What is not so well known is that Angela wrote fascinating and provocative journalism at London Review of Books for 12 years.

Susannah Clapp, the author of this beautifully written 105-page memoir enjoyed her pieces more than any by any other writer.

Angela, in her own words, “had journalism running through her veins”. Her father had worked for the Press Association.

After she left school at the age of 18, he pulled various strings to get her taken on at the Croydon Advertiser, where due to her “demonic inaccuracies”, she was quickly relegated from news to features, where she flourished.

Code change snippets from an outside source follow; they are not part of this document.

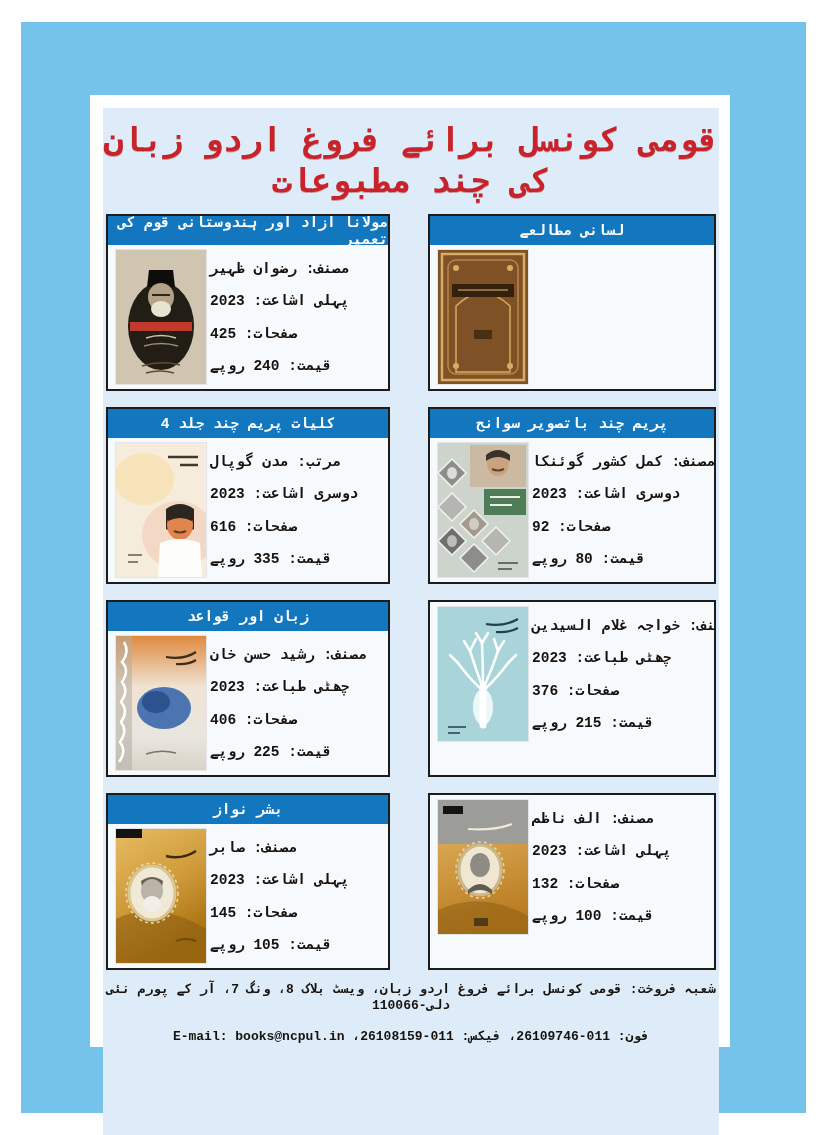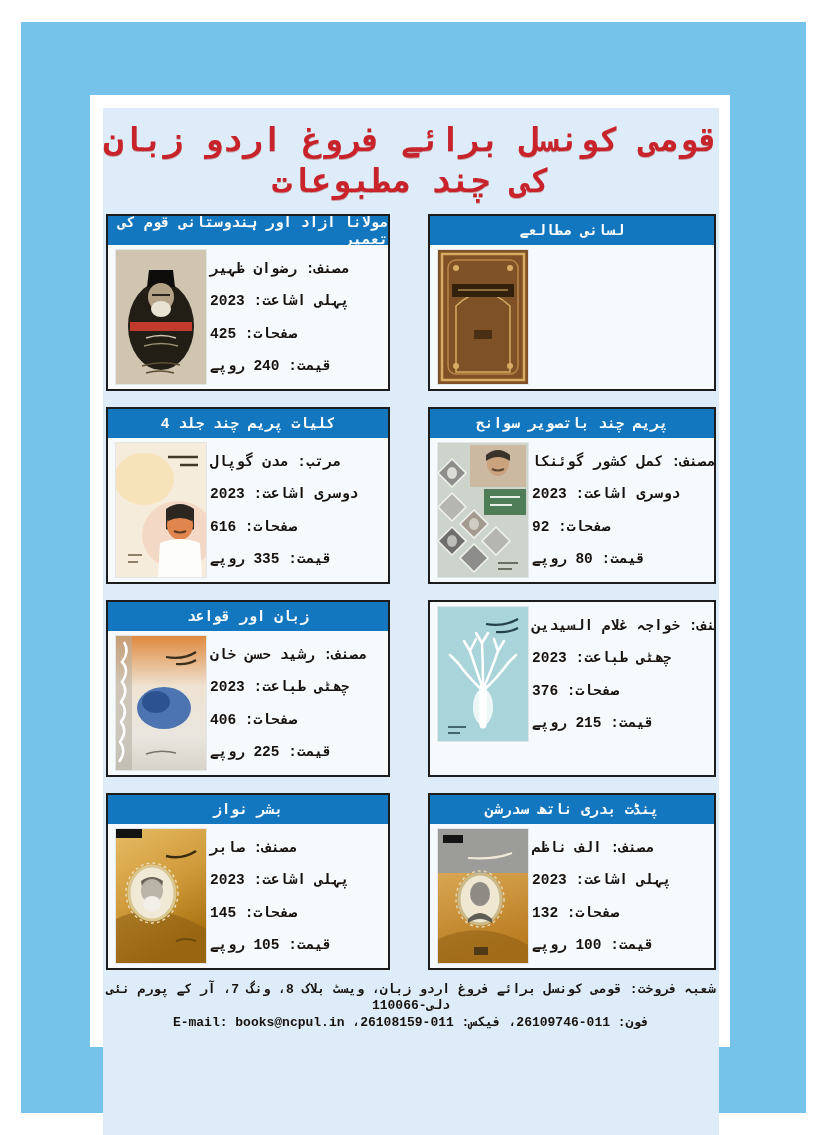--- a/index.html
+++ b/index.html
@@ -11,21 +11,21 @@
   .main-title { color:#c8232a; font-size:33px; font-weight:bold; direction:rtl; text-align:center; letter-spacing:1px; text-shadow:0 1px 0 rgba(150,20,20,.35); }
   .grid { display:grid; grid-template-columns:284px 288px; column-gap:38px; row-gap:16px; justify-content:center; }
   .card { height:177px; border:2px solid #1c1c1c; background:#f6fafd; overflow:hidden; }
   .card-header { height:29px; background:#1277bf; color:#ffffff; display:flex; align-items:center; justify-content:center; font-size:14.5px; font-weight:bold; direction:rtl; }
   .card-body { height:144px; display:flex; padding:5px 6px 5px 6px; }
   .cover { width:90px; height:134px; flex:none; margin:0 0 0 2px; box-shadow:0 0 0 1px rgba(0,0,0,0.08); }
   .cover svg { width:100%; height:100%; display:block; }
   .details { flex:1; direction:rtl; text-align:left; padding:2px 12px 2px 4px; display:flex; flex-direction:column; justify-content:space-around; font-size:14.5px; font-weight:bold; color:#17120e; }
   .details div { white-space:nowrap; }
   .footer { margin-top:11px; text-align:center; color:#17120e; }
-  .footer .l1 { direction:rtl; font-size:13px; font-weight:bold; margin-bottom:1px; }
+  .footer .l1 { direction:rtl; font-size:13px; font-weight:bold; margin-bottom:15px; }
   .footer .l2 { direction:rtl; font-size:13px; font-weight:bold; }
 </style>
 </head>
 <body>
 
 <div class="frame">
   <div class="white-area">
     <div class="content">
 
       <div class="title-band">
@@ -241,23 +241,20 @@
             <div class="details">
               <div>مصنف: صابر</div>
               <div>پہلی اشاعت: 2023</div>
               <div>صفحات: 145</div>
               <div>قیمت: 105 روپے</div>
             </div>
           </div>
         </div>
 
         <div class="card">
-          <div class="card-header">
-            <span>پنڈت بدری ناتھ سدرشن</span>
-          </div>
           <div class="card-body">
             <div class="cover">
               <svg viewBox="0 0 90 134">
                 <defs>
                   <linearGradient id="g8" x1="0" y1="0" x2="0.3" y2="1">
                     <stop offset="0" stop-color="#d9a653"></stop>
                     <stop offset="1" stop-color="#b87a1e"></stop>
                   </linearGradient>
                 </defs>
                 <rect width="90" height="134" fill="#9c9c98"></rect>

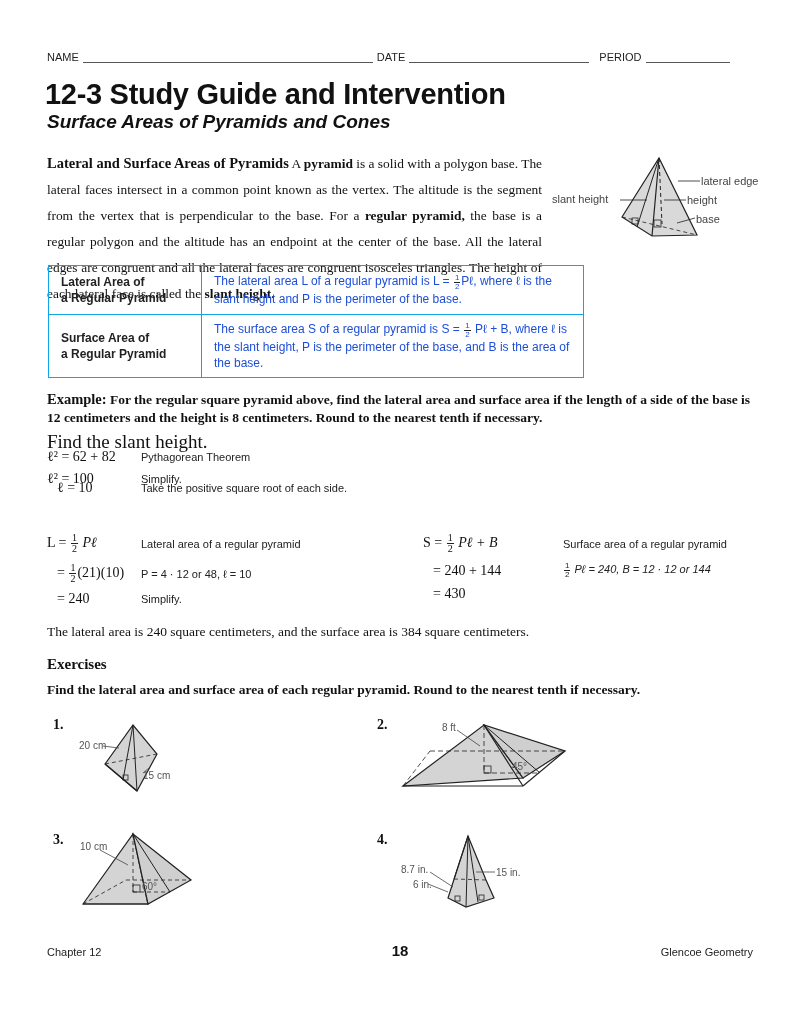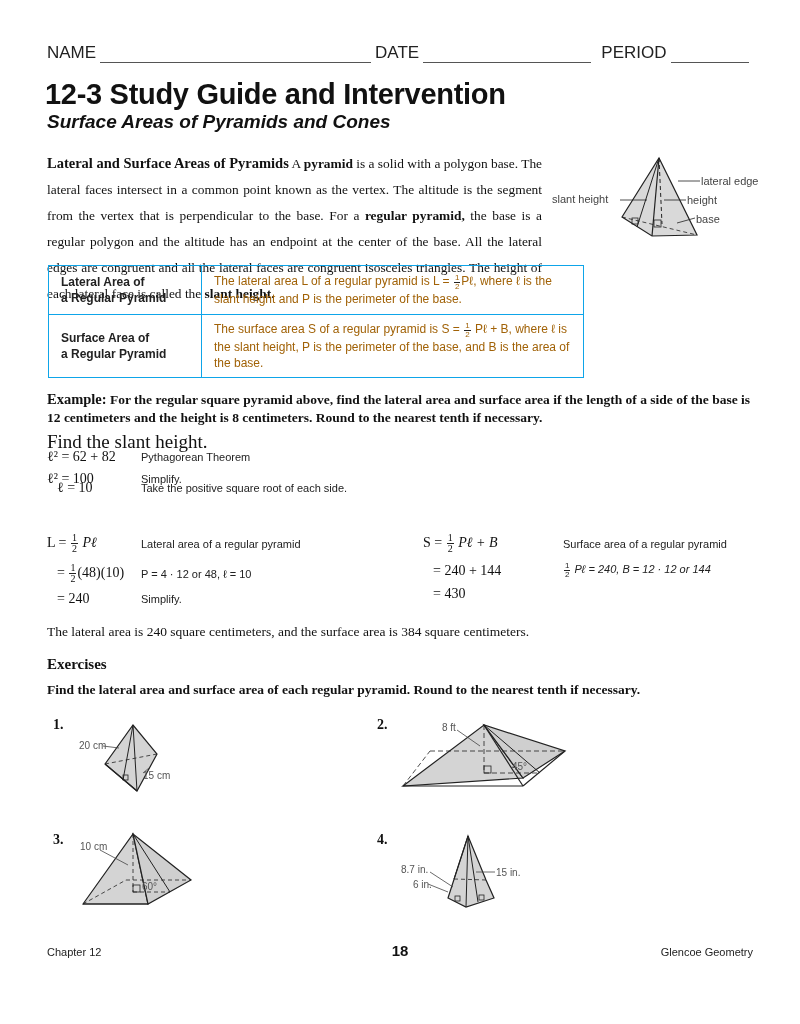--- a/index.html
+++ b/index.html
@@ -2,37 +2,37 @@
 <html><head>
 <meta charset="utf-8">
 <style>
   html, body { margin: 0; padding: 0; background: #ffffff; }
   body { width: 800px; height: 1024px; position: relative; overflow: hidden; color: #111; }
   .sans { font-family: "Liberation Sans", sans-serif; }
   .serif { font-family: "Liberation Serif", serif; }
   .abs { position: absolute; }
 
   
-  .hdr { top: 47px; left: 47px; width: 706px; height: 16px; font-size: 17px; display: flex; align-items: flex-end; color:#222; }
+  .hdr { top: 47px; left: 47px; width: 706px; height: 16px; font-size: 11px; display: flex; align-items: flex-end; color:#222; }
   .hdr .blank { border-bottom: 1px solid #555; height: 12px; margin: 0 4px; }
 
   .title { top: 78px; left: 45px; font-size: 29px; font-weight: bold; letter-spacing: -0.3px; }
   .subtitle { top: 111px; left: 47px; font-size: 19px; font-weight: bold; font-style: italic; }
 
   .intro { top: 150px; left: 47px; width: 495px; font-size: 13.4px; line-height: 26px; text-align: justify; }
   .intro b { font-weight: bold; }
   .intro .lead { font-size: 14.5px; }
 
   .fig-main { top: 148px; left: 552px; width: 210px; height: 100px; }
 
   
   table.defs { position: absolute; top: 265px; left: 48px; width: 536px; border-collapse: collapse; font-size: 12px; }
   table.defs td { border: 1px solid #0ea5e9; vertical-align: middle; padding: 5px 12px; line-height: 16px; }
   table.defs td.term { width: 128px; font-weight: bold; color:#222; }
-  table.defs td.desc { color:#a16207; }
+  table.defs td.desc { color:#1d4ed8; }
   .frac { display: inline-block; vertical-align: middle; text-align: center; font-size: 8px; line-height: 8px; margin: 0 1px; }
   .frac span { display: block; }
   .frac .num { border-bottom: 1px solid #222; padding: 0 1px; }
   .serif-frac { font-size: 10px; line-height: 10px; }
 
   .example { top: 390px; left: 47px; width: 715px; font-size: 13.5px; line-height: 18px; font-weight: bold; }
   .example .lbl { font-size: 14.5px; }
 
   .find { top: 431px; left: 47px; font-size: 19px; }
   .row { position: absolute; display: flex; align-items: center; }
@@ -129,21 +129,21 @@
 <div class="row" style="top:480px;left:47px">
   <span class="math" style="padding-left:10px;width:84px">ℓ = 10</span>
   <span class="note">Take the positive square root of each side.</span>
 </div>
 
 <div class="row" style="top:533px;left:47px">
   <span class="math"><span>L = </span><span class="frac serif-frac"><span class="num">1</span><span>2</span></span><i> Pℓ</i></span>
   <span class="note">Lateral area of a regular pyramid</span>
 </div>
 <div class="row" style="top:563px;left:47px">
-  <span class="math" style="padding-left:10px;width:84px"><span>= </span><span class="frac serif-frac"><span class="num">1</span><span>2</span></span><span>(48)(10)</span></span>
+  <span class="math" style="padding-left:10px;width:84px"><span>= </span><span class="frac serif-frac"><span class="num">1</span><span>2</span></span><span>(21)(10)</span></span>
   <span class="note">P = 4 · 12 or 48, ℓ = 10</span>
 </div>
 <div class="row" style="top:591px;left:47px">
   <span class="math" style="padding-left:10px;width:84px">= 240</span>
   <span class="note">Simplify.</span>
 </div>
 
 <div class="row" style="top:533px;left:423px">
   <span class="math math-w"><span>S = </span><span class="frac serif-frac"><span class="num">1</span><span>2</span></span><i> Pℓ + B</i></span>
   <span class="note">Surface area of a regular pyramid</span>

During Susannah’s time at the LRB, Angela often turned down her requests for out-of-the-way pieces.

Who but she could have called DH Lawrence, who had worked in his early days as a schoolmaster in Croydon, a “stocking, not a leg man”?

Angela described herself when working for Susannah, and for Paul Barker at the greatly missed weekly New Society,  as “a terrific deadline surfer … The only time I ever iron sheets or make meringues is when there is an absolutely urgent deadline in the offing”.

Two of her most-loved novels, Nights at the Circus, which won the James Tate Black Memorial Prize in 1984, and Wise Children (1991), were bereft of the safety nets most writers cling to for dear life.

No wonder she never won the Booker Prize.

A month before she died in February 1992 in Brompton Hospital, she was working on the manuscript of her second Virago Book of Fairy Tales. She left a husband, Mark, and a much-loved son Alexander.

Angela Carter’s first pamphlet of poems was published by Barry Tebb at Sixties Press.

It is now fetching £400.

• A Card from Angela Carter. By Susannah Clapp. Bloomsbury, £10.